#### WHAT THE TASK ASKS
For the material that follows, work out how many lines hold the word "Diesel" and answer only with the number.

#### DATASET RECORDS
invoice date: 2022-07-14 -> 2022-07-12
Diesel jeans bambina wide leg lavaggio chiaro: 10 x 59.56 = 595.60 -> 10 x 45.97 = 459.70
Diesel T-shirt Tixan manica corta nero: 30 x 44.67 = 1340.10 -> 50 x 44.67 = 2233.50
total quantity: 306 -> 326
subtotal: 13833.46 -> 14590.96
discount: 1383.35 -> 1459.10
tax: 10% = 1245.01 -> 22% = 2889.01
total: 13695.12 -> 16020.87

#### RESULT OF THIS EXERCISE
2